» **WORK REQUIRED**:
Could you show all lines in the entries below that contain the string "text"?

START AVAILABLE RECORDS

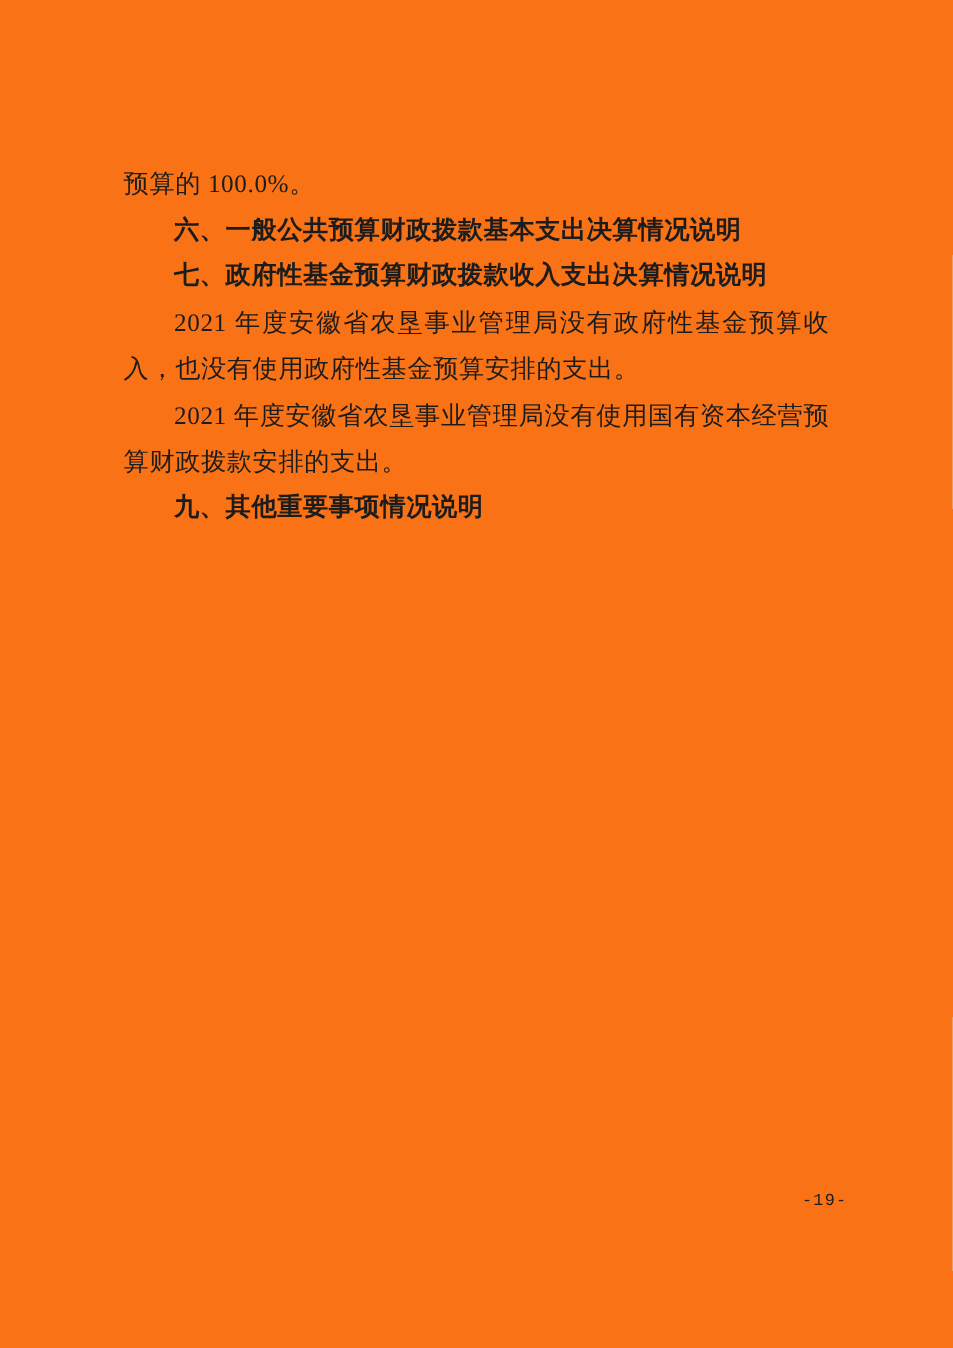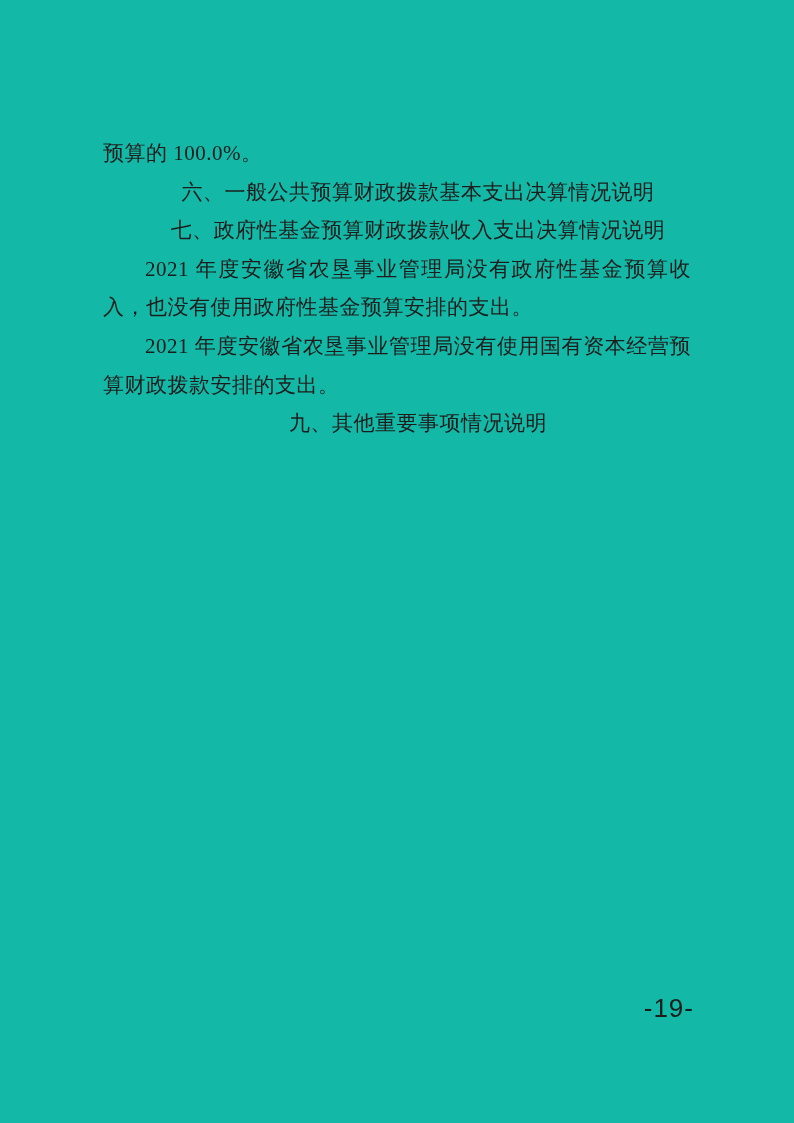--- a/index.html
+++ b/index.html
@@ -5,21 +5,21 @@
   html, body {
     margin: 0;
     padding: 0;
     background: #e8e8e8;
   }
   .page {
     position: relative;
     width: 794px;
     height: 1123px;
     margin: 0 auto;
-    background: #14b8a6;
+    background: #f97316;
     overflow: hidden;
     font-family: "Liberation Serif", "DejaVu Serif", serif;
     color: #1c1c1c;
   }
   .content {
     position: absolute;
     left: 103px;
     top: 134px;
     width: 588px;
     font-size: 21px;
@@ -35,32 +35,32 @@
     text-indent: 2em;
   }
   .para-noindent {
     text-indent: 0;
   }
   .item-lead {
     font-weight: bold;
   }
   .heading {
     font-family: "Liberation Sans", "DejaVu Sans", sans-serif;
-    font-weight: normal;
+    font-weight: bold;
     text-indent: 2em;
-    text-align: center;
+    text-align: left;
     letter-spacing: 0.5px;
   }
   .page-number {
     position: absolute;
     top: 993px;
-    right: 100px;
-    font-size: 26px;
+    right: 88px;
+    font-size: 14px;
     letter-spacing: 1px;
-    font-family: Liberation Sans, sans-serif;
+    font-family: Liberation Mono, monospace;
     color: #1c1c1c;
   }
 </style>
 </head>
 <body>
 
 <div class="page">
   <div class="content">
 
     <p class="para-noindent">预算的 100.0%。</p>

END AVAILABLE RECORDS

» **EXPECTED ANSWER**:
     text-indent: 2em;
     text-indent: 0;
     text-indent: 2em;
-    text-align: center;
+    text-align: left;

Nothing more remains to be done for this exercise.